Am 15.11.2017 um 17:30 hat Max Reitz geschrieben:
> On 2017-11-15 17:28, Anton Nefedov wrote:
> > On 15/11/2017 6:11 PM, Max Reitz wrote:
> >> On 2017-11-14 11:16, Anton Nefedov wrote:
> >>> From: Pavel Butsykin <address@hidden>
> >>>
> >>> At the moment, qcow2_co_pwritev_compressed can process the requests size
> >>> less than or equal to one cluster. This patch added possibility to write
> >>> compressed data in the QCOW2 more than one cluster. The implementation
> >>> is simple, we just split large requests into separate clusters and write
> >>> using existing functionality.
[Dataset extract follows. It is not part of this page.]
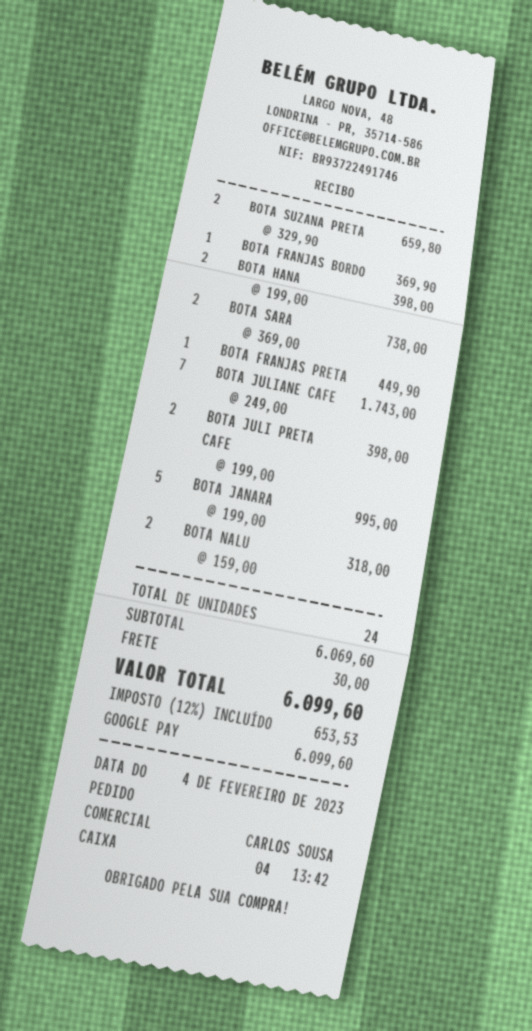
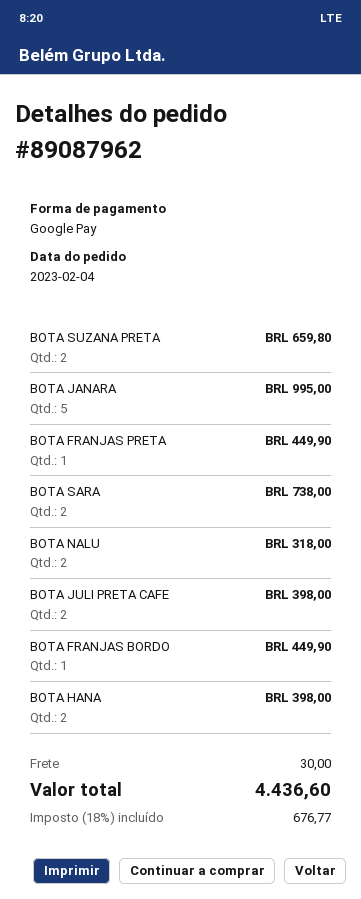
BOTA FRANJAS BORDO: 1 for 369.90 -> 1 for 449.90
BOTA JULIANE CAFE: 7 for 1743.00 -> none
tax: 12% = 653.53 -> 18% = 676.77
total: 6099.60 -> 4436.60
For unaligned requests we use a workaround
> >>> and do write data without compression.
> >>>
> >>> Signed-off-by: Anton Nefedov <address@hidden>
> >>> ---
> >>>   block/qcow2.c | 77
> >>> +++++++++++++++++++++++++++++++++++++++++++----------------
> >>>   1 file changed, 56 insertions(+), 21 deletions(-)
> >>
> >> On one hand, it might be better to do this centrally somewhere in
> >> block/io.c.  On the other, that would require more work because it would
> >> probably mean having to introduce another field in BlockLimits, and it
> >> wouldn't do much -- because qcow (v1) is, well, qcow v1...  And vmdk
> >> seems to completely not care about this single cluster limitation.  So
> >> for now we probably wouldn't even gain anything by doing this in
> >> block/io.c.
> >>
> >> So long story short, it's OK to do this locally in qcow2, yes.
> >>
> > 
> > [..]
> > 
> >>> +        qemu_iovec_reset(&hd_qiov);
> >>> +        chunk_size = MIN(bytes, s->cluster_size);
> >>> +        qemu_iovec_concat(&hd_qiov, qiov, curr_off, chunk_size);
> >>> +
> >>> +        ret = qcow2_co_pwritev_cluster_compressed(bs, offset +
> >>> curr_off,
> >>> +                                                  chunk_size,
> >>> &hd_qiov);
> >>> +        if (ret == -ENOTSUP) {
> >>
> >> Why this?  I mean, I can see the appeal, but then we should probably
> >> actually return -ENOTSUP somewhere (e.g. for unaligned clusters and the
> >> like) -- and we should not abort if offset_into_cluster(s, cluster) is
> >> true, but we should write the header uncompressed and compress the main
> >> bulk.
> >>
> >> Max
> >>
> > 
> > Right, sorry, missed this part when porting the patch.
> > 
> > I think this needs to be removed (and the commit message fixed
> > accordingly).
> > Returning an error, rather than silently falling back to uncompressed
> > seems preferable to me. "Compressing writers" (backup, img convert and
> > now stream) are aware that they have to cluster-align, and if they fail
> > to do so that means there is an error somewhere.
> 
> OK for me.
> 
> > If it won't return an error anymore, then the unaligned tail shouldn't
> > either. So we can end up 'letting' the callers send small unaligned
> > requests which will never get compressed.
> 
> Either way is fine.  It just looks to me like vmdk falls back to
> uncompressed writes, so it's not like it would be completely new behavior...
> 
> (But I won't judge whether what vmdk does is a good idea.)

Probably not.

If we let io.c know about the cluster-size alignment requirement for
compressed writes, the usual RMW code path could kick in. Wouldn't this
actually be a better solution than uncompressed writes or erroring out?

In fact, with this, we might even be very close to an option that turns
every write into a compressed write, so you get images that stay
compressed even while they are in use.